Combination treatment with metformin is associated with an increased risk of hypoglycaemia.

Rifampicin, a potent inducer of CYP3A4, but also CYP2C8, acts both as an inducer and inhibitor of the metabolism of repaglinide. Seven days pre-treatment with rifampicin (600 mg), followed by co-administration of repaglinide (a single dose of 4 mg) at day seven resulted in a 50% lower AUC (effect of a combined induction and inhibition). When repaglinide was given 24 hours after the last rifampicin dose, an 80% reduction of the repaglinide AUC was observed (effect of induction alone).

Concomitant use of rifampicin and repaglinide might therefore induce a need for repaglinide dose adjustment which should be based on carefully monitored blood glucose concentrations at both initiation of rifampicin treatment (acute inhibition), following dosing (mixed inhibition and induction), withdrawal (induction alone) and up to approximately two weeks after withdrawal of rifampicin where the inductive effect of rifampicin is no longer present. It cannot be excluded that other inducers, e.g. phenytoin, carbamazepine, phenobarbital, St John’s wort, may have a similar effect.

Co-administration of trimethoprim (160 mg twice daily), a moderate CYP2C8 inhibitor, and repaglinide (a single dose of 0.25 mg) increased the repaglinide AUC, C_max and t_½ (1.6-fold, 1.4-fold and 1.2-fold respectively) with no statistically significant effects on the blood glucose levels.

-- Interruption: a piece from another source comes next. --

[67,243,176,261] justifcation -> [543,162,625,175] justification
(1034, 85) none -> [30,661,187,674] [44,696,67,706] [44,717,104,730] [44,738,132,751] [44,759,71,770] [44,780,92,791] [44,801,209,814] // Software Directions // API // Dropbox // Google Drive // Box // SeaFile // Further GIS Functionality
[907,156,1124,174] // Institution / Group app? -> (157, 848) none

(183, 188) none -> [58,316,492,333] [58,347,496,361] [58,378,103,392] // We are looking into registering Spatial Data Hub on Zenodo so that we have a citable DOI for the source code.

This lack of pharmacodynamic effect was observed with a sub-therapeutic dose of repaglinide. Since the safety profile of this combination has not been established with dosages higher than 0.25 mg for repaglinide and 320 mg for trimethoprim, the concomitant use of trimethoprim with repaglinide should be avoided. If concomitant use is necessary, careful monitoring of blood glucose and close clinical monitoring should be performed.

The use of repaglinide might be associated with an increased incidence of acute coronary syndrome (e.g. myocardial infarction).

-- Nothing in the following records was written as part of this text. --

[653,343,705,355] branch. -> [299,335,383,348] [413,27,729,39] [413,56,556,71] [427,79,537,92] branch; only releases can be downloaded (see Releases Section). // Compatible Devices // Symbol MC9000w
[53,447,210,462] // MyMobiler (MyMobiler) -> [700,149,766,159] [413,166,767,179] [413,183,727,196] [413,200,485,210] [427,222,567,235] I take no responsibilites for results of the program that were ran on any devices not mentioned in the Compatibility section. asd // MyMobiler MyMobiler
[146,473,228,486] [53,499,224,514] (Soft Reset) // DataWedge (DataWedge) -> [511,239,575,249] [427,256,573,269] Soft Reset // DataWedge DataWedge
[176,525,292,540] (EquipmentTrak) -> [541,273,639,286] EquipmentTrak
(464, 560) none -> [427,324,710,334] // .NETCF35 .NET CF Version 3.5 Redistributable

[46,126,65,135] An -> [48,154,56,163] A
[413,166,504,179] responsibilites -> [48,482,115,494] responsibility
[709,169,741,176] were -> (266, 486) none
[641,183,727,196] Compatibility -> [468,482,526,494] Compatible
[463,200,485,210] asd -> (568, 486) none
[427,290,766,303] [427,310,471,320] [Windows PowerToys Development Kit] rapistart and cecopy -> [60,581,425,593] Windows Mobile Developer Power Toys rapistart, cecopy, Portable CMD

There are no studies of repaglinide in pregnant women. Repaglinide should be avoided during pregnancy.

There are no studies in breast-feeding women. Repaglinide should not be used in breast-feeding women.

Fertility

Studies in animals have shown reproductive toxicity.

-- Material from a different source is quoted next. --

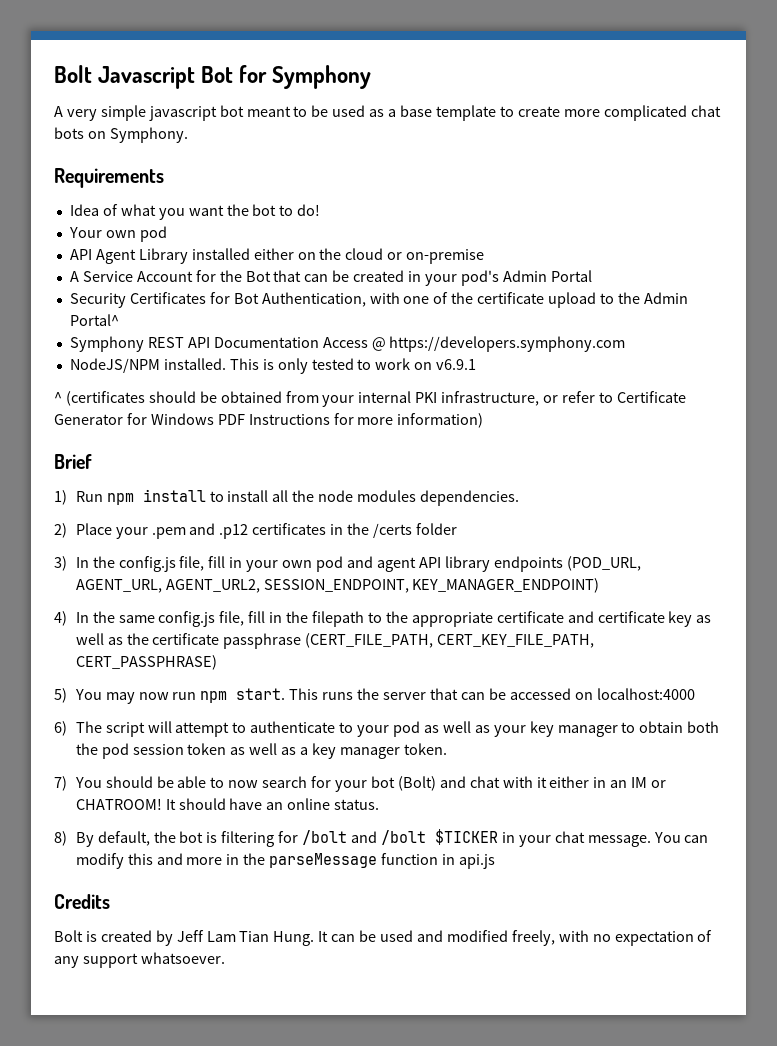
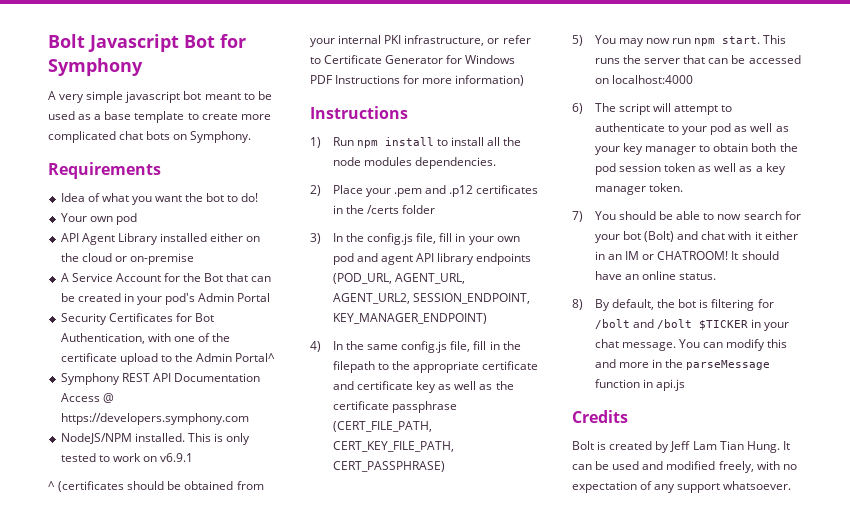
[54,454,92,469] Brief -> [310,106,408,119] Instructions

Repaglinide has no direct influence on the ability to drive and use machines but may cause hypoglycaemia. Patients should be advised to take precautions to avoid hypoglycaemia whilst driving. This is particularly important in those who have reduced or absent awareness of the warning signs of hypoglycaemia or have frequent episodes of hypoglycaemia. The advisability of driving should be considered in these circumstances.